Transcription level of mitochondrial genes in mature gonads obtained by RNA-Seq. (A) Transcription levels expressed in Log10 (FPKM) of mitochondrial genes in females (red dots, “f.” prefix), and males (blue dots, “m.” prefix). (B) Barplot of 1-(Female transcription level/Male transcription level). 0 = no difference; positive values = transcription in females higher than in males; negative values = transcription in males higher than in females; red bars = transcription in females significantly higher than in males (Wilcoxon Rank-Sum test p-value < 0.01); blue bars = transcription in males significantly higher than in females (p-value < 0.01); grey bars = no significant differences. Data from [35].

Figure 4

Mitochondrial inner membrane potential (Δψm) in spermatozoa. (A) The four/five mitochondria of the spermatozoon midpiece (arrow) are visible thanks to Mitotracker Green FM staining. The spermhead (arrowhead) is slightly rimmed by aspecific green staining. (B) The midpiece is strongly red-stained when treated also with Mitotracker Red CMXRos, indicating the presence of a high membrane potential.

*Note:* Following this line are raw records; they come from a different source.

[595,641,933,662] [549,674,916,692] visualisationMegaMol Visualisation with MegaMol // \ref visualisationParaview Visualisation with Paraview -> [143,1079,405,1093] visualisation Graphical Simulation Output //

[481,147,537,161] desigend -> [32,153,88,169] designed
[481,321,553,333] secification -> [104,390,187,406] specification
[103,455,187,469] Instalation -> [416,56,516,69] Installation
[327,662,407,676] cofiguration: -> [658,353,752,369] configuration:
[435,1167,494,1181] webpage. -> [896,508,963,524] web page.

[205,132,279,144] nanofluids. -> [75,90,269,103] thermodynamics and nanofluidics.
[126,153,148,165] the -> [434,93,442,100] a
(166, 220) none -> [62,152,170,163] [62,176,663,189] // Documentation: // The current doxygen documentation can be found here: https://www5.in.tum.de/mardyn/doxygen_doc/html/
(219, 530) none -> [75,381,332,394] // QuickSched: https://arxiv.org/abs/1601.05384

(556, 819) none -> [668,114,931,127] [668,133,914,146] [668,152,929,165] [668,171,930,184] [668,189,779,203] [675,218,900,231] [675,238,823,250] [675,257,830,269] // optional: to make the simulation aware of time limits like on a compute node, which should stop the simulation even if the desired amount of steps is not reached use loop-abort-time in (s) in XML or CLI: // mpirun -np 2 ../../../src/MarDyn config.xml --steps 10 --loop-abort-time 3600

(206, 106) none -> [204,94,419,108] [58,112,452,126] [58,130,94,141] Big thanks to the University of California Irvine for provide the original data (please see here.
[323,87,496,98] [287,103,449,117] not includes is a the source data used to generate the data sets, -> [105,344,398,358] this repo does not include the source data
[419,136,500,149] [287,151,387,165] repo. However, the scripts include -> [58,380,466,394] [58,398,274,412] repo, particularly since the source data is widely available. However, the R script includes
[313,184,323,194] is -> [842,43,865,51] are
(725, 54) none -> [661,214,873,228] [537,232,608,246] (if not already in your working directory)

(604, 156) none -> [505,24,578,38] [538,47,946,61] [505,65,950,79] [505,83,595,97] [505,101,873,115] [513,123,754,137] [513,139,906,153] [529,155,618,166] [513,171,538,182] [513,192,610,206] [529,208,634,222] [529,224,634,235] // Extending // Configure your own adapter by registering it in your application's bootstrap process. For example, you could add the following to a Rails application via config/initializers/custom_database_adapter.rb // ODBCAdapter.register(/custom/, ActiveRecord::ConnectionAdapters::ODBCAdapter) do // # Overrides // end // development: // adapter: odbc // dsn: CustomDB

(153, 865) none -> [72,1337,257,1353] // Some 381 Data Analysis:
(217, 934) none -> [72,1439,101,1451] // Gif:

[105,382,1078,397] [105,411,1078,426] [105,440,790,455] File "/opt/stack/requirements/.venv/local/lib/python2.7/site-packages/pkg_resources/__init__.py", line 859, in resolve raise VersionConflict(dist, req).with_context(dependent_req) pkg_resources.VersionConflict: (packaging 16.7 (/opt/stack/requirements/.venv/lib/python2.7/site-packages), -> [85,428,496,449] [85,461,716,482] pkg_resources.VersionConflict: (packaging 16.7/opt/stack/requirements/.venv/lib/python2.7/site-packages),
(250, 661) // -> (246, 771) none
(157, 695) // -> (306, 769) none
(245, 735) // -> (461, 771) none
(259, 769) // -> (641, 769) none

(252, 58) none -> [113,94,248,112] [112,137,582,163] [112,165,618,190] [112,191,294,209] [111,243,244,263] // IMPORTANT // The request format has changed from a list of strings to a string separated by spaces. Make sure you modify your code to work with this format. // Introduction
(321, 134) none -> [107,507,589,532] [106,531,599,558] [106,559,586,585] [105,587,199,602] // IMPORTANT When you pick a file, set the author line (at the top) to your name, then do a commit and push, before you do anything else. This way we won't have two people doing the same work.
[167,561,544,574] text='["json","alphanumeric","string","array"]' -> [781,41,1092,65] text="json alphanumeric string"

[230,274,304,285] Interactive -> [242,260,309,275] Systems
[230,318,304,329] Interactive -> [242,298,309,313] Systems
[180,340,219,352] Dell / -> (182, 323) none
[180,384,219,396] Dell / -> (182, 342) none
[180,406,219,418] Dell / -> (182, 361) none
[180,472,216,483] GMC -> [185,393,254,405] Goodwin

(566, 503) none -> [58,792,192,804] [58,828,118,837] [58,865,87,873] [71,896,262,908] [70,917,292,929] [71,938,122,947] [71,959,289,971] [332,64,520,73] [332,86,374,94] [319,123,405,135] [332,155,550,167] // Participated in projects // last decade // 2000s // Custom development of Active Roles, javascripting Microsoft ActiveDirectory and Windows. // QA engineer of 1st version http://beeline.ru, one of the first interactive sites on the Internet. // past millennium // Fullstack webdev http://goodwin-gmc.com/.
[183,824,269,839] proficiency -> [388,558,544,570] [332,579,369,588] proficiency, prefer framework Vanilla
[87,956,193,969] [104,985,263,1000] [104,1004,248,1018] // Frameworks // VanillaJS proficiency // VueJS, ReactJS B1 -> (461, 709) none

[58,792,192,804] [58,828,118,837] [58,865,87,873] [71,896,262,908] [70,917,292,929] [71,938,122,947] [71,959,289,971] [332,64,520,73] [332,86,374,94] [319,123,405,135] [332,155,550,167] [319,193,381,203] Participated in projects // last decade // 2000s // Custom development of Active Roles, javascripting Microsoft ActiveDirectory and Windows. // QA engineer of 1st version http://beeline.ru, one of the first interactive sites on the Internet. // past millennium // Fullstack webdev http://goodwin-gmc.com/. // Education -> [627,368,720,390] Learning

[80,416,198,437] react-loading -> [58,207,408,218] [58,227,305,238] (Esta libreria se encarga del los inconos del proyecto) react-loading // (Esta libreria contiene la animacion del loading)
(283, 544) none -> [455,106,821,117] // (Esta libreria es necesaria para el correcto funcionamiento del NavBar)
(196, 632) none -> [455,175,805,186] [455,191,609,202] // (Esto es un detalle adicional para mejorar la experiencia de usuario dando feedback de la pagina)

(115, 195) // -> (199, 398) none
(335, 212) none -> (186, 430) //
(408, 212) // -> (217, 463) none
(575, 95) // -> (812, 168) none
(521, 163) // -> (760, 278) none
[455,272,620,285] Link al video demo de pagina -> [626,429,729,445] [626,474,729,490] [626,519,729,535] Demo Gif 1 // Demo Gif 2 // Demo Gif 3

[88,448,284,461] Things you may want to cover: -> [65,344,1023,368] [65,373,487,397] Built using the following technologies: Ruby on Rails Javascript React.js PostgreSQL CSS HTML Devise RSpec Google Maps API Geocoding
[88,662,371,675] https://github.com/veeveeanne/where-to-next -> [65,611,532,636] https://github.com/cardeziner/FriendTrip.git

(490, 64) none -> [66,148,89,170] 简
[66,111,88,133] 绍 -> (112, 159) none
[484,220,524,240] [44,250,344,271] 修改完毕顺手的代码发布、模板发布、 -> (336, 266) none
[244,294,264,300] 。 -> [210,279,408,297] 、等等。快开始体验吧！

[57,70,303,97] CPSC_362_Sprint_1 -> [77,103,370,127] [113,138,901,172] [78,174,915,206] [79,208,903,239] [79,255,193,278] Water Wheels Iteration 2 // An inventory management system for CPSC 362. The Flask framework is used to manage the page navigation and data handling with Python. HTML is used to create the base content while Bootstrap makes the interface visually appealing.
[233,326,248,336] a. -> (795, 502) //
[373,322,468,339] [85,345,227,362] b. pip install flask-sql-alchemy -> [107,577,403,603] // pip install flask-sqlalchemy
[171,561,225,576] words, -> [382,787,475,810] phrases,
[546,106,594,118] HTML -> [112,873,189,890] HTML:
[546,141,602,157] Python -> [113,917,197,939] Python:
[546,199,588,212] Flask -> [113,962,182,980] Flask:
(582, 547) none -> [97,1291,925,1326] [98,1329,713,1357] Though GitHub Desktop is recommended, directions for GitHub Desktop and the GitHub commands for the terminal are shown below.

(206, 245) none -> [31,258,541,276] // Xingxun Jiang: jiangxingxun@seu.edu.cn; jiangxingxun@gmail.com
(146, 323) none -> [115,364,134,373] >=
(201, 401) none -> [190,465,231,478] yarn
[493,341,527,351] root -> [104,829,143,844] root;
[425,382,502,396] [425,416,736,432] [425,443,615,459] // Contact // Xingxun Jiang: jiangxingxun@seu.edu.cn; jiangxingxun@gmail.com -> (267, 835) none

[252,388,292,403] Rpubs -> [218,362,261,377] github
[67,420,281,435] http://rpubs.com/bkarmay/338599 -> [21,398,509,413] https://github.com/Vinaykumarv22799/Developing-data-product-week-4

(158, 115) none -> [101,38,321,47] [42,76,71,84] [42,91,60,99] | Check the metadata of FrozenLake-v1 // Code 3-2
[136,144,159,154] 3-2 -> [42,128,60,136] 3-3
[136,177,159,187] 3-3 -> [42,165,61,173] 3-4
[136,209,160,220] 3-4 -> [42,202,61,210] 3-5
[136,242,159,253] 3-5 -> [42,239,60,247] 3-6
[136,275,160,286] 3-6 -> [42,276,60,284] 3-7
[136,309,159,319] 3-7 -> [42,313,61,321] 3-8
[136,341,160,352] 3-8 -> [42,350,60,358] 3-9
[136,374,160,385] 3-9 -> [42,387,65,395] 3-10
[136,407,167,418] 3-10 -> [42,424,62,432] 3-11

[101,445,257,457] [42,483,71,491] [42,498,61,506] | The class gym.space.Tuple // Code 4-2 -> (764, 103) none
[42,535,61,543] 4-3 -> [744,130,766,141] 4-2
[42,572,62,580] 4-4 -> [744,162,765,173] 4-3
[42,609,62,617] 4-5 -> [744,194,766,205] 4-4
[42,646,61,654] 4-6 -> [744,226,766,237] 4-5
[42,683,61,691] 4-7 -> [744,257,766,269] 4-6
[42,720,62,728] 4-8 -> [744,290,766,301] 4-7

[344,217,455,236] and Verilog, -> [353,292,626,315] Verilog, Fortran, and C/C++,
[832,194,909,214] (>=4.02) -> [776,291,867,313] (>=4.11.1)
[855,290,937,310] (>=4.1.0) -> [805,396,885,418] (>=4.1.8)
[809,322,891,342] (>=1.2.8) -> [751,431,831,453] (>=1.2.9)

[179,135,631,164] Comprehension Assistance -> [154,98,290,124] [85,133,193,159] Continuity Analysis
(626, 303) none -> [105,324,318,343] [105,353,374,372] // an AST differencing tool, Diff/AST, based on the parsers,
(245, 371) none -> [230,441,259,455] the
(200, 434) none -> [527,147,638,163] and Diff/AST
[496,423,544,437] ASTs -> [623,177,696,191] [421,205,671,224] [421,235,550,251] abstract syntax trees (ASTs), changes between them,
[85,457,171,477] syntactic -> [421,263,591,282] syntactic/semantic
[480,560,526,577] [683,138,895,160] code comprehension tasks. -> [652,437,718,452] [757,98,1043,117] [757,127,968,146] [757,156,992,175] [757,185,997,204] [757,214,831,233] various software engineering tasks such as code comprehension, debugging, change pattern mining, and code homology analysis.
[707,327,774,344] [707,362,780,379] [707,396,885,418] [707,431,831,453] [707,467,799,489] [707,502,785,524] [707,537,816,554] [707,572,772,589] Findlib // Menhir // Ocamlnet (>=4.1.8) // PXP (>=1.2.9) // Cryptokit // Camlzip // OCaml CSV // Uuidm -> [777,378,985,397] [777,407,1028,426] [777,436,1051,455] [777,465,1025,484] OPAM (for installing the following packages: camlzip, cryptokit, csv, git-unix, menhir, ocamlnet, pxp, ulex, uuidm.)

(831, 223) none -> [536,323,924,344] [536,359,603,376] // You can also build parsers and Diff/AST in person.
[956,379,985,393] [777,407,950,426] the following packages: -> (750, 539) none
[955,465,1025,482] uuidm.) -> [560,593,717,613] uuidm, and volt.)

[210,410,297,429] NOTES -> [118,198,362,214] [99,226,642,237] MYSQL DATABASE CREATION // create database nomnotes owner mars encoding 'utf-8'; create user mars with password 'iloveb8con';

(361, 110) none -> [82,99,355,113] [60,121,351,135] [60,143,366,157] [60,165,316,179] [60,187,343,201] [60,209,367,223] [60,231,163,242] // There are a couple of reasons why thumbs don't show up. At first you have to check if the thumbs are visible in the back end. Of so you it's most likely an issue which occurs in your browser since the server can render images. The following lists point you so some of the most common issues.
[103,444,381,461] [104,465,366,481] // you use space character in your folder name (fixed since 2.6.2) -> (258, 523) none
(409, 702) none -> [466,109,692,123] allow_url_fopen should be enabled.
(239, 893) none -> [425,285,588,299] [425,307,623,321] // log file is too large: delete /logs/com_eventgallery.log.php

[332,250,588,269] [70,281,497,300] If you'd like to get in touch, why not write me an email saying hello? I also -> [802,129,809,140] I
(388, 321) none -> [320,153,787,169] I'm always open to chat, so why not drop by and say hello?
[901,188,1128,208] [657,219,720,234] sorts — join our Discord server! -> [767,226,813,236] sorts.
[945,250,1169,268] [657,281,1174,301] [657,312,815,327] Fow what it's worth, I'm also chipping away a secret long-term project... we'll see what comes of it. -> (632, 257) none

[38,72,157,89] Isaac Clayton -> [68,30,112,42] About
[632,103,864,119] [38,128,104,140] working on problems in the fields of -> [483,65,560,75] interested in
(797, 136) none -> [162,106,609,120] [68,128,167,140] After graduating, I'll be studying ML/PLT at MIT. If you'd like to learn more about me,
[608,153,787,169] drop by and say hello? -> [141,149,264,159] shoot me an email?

In the inset the spermhead is stained in blue (TO-PRO 3 nuclear dye).

Figure 5

Mitochondrial inner membrane potential (Δψm) in oocytes (Mitotracker Green FM + Mitotracker Red CMXRos). (A) Female acinus (gonadic unit; dashed oval) containing several oocytes of which one of about 40 μm (arrow), positioned at the periphery of the acinus (acinus wall) and portions of oocytes of higher dimension (asterisks) in the acinus lumen. In the small oocyte the mitochondrial mass appears orange-stained, indicating the presence of a membrane potential (both the color components, Mitotracker Green FM and Mitotracker Red CMXRos, are present). The potential is higher in the biggest oocytes (asterisks), in which the mitochondrial mass is strongly red-stained (Mitotracker Red CMXRos component stronger than the Mitotracker Green FM one). Nuclei of cells around the acinus wall are visible in blue (TO-PRO 3 nuclear dye). (B) Detail of the mitochondrial mass of the small oocyte in (A). Nucleus (N) lightly blue-stained. Mitochondria (m) in orange. (C) Oocyte of about 65 μm in which the mitochondrial mass appears orange-stained, indicating the presence of a membrane potential comparable to that of the 40 μm oocyte in (A, B). The oocyte is starting the pedunculated stage. (D) Detail of the mitochondrial mass of the oocyte in (C). The number of mitochondria appears largely increased in comparison to that of the 40 μm oocyte in (A, B). (E) Two oocytes of about 100 μm at the pedunculated stage shortly before the release into the acinus lumen. The membrane potential is high, as indicated by the strong red staining of the mitochondrial mass (Mitotracker Red CMXRos component stronger than the Mitotracker Green FM one). At the periphery of a close acinus, a small oocyte is visible (arrowhead), showing green-orange staining, indicating the presence of a lower membrane potential in comparison to nearly mature eggs. Nuclei of surrounding cells are blue-stained. Nuclei of oocytes (N) are not always stained since the nuclear labelling is not easily absorbed through the yolk.

Figure 6

Mitochondrial inner membrane potential (Δψm) in oocytes (Mitotracker Red CMXRos). (A) Small oocytes show a less proportion of red-stained mitochondria, than (B) mature eggs (around 100 μm), in which all the mitochondrial mass is red-stained pointing to an overall high membrane potential. (C) Magnification of a mature oocyte inside the acinus (from B). (D) Spawned eggs as well show an overall high mitochondrial membrane potential. Nuclei of cells surrounding the acinus are visible in blue (TO-PRO 3 nuclear dye).